Step 4: Backward Propagation

When doing back-propagation we need to be able to calculate the derivative of the activation function. For any given value of Z, the function will have some slope corresponding to that value. The goal is to use gradient descent to find the global minimum of a convex function.
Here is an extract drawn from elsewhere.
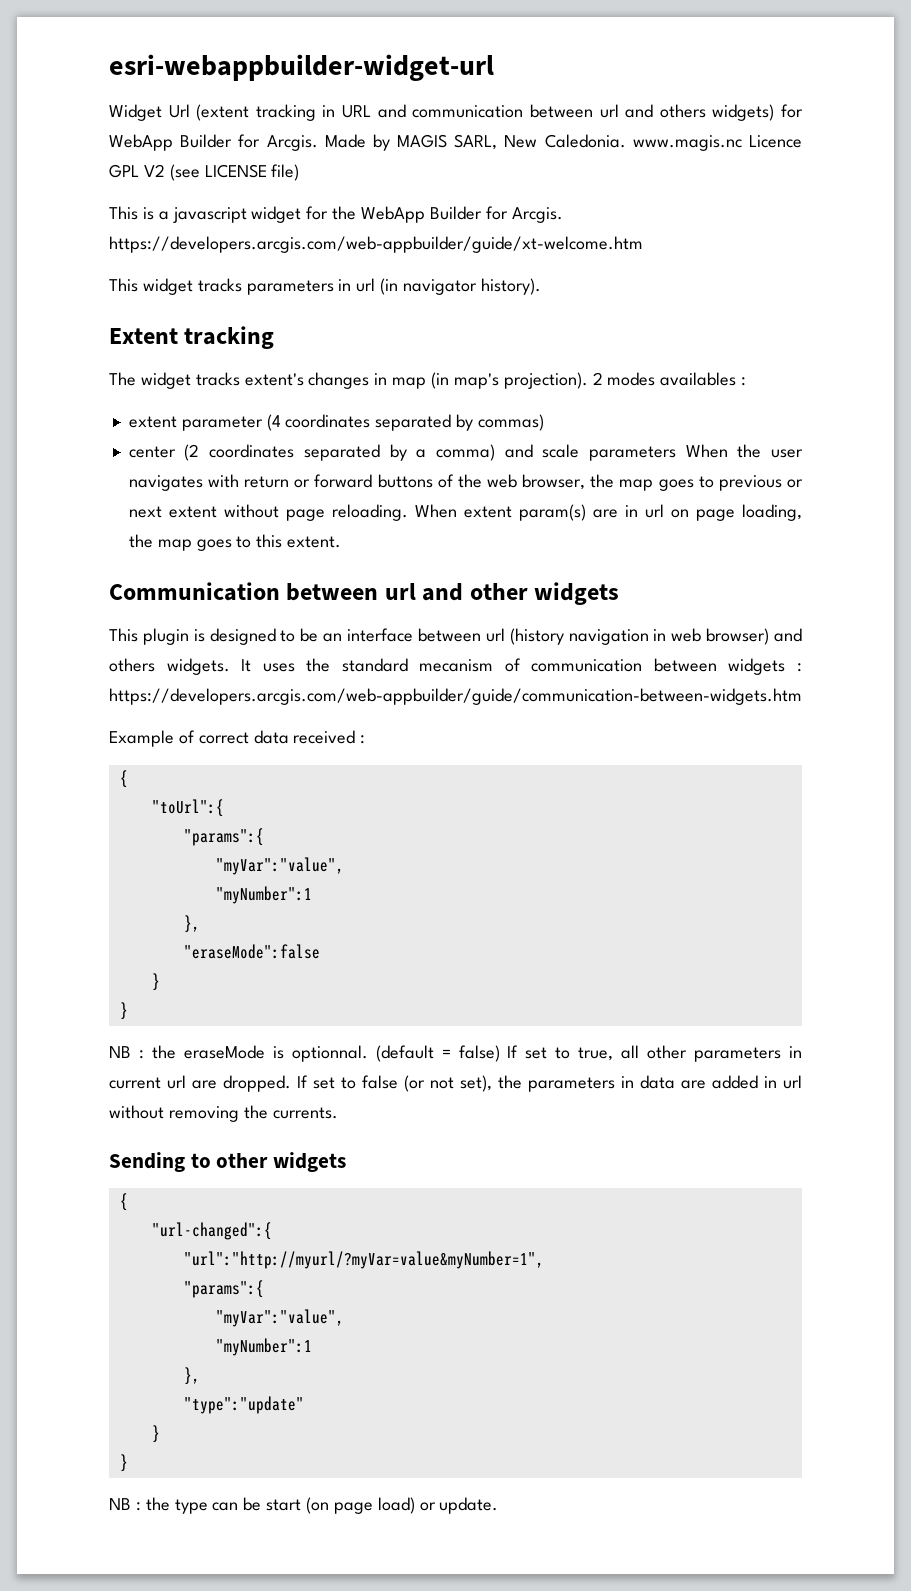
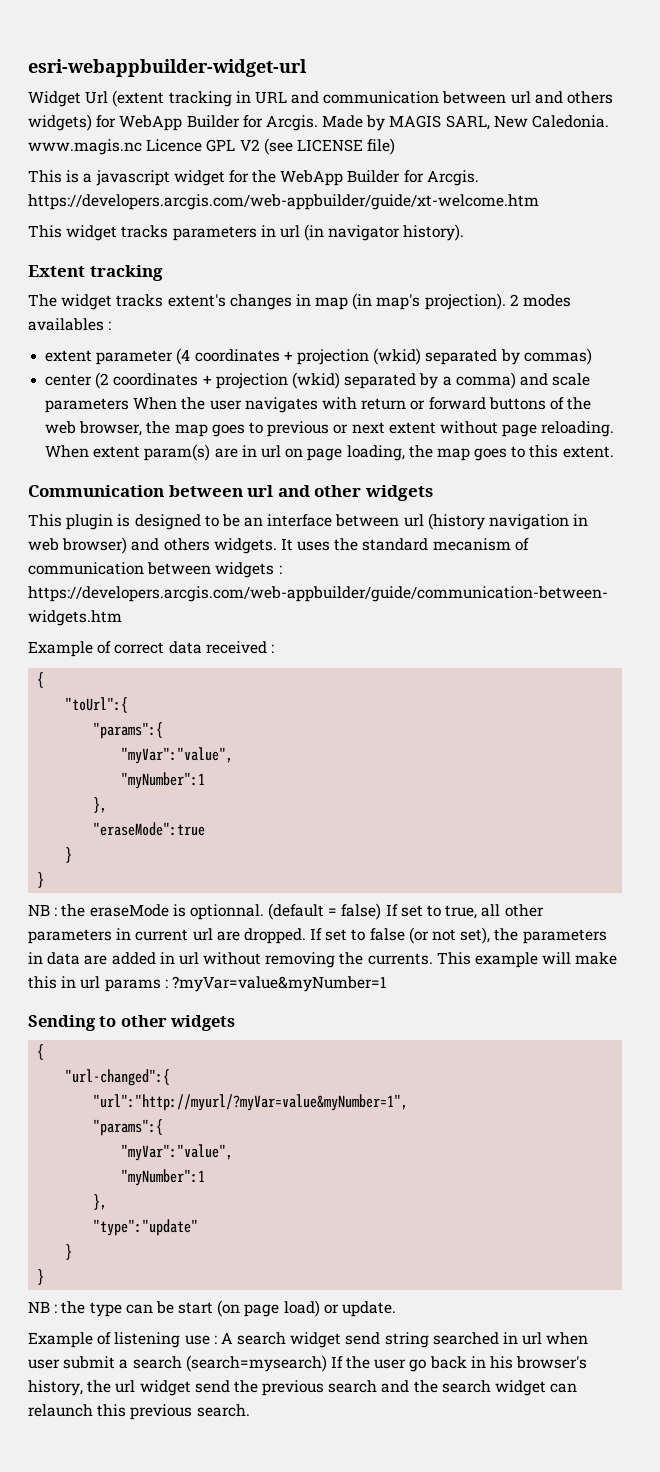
(371, 421) none -> [283,348,422,365] + projection (wkid)
(295, 451) none -> [202,372,340,389] + projection (wkid)
[183,944,320,959] "eraseMode":false -> [93,822,206,836] "eraseMode":true
(338, 1113) none -> [436,952,618,968] [28,976,386,992] This example will make this in url params : ?myVar=value&myNumber=1
(499, 1505) none -> [28,1332,589,1348] [28,1355,588,1372] [28,1380,578,1396] [28,1404,250,1420] // Example of listening use : A search widget send string searched in url when user submit a search (search=mysearch) If the user go back in his browser's history, the url widget send the previous search and the search widget can relaunch this previous search.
To read more about gradient descent click here.

What we will be calculating are the following derivatives (slopes):

  • dZ[2] = A[2]-Y
  • dW[2] = 1/m dZ[2] A[2]T
  • db[2] = 1/m np.sum(dZ[2], axis =1, keepdims = True)
  • dZ[1] = W[2]T dZ[2] * g[1]’ (Z[1])
  • dW[1] = 1/m dZ[1] XT
  • db[1] = 1/m np.sum(dZ[1], axis =1, keepdims = True)

Note [2] refers to the second layer of the neural network and [1] refers to the first layer (in this case this is our hidden layer) and ‘T’ represents a transpose. As you can see, we start at the end of the Neural Network, then work our way back to the beginning (hence the term ‘backward propagation’).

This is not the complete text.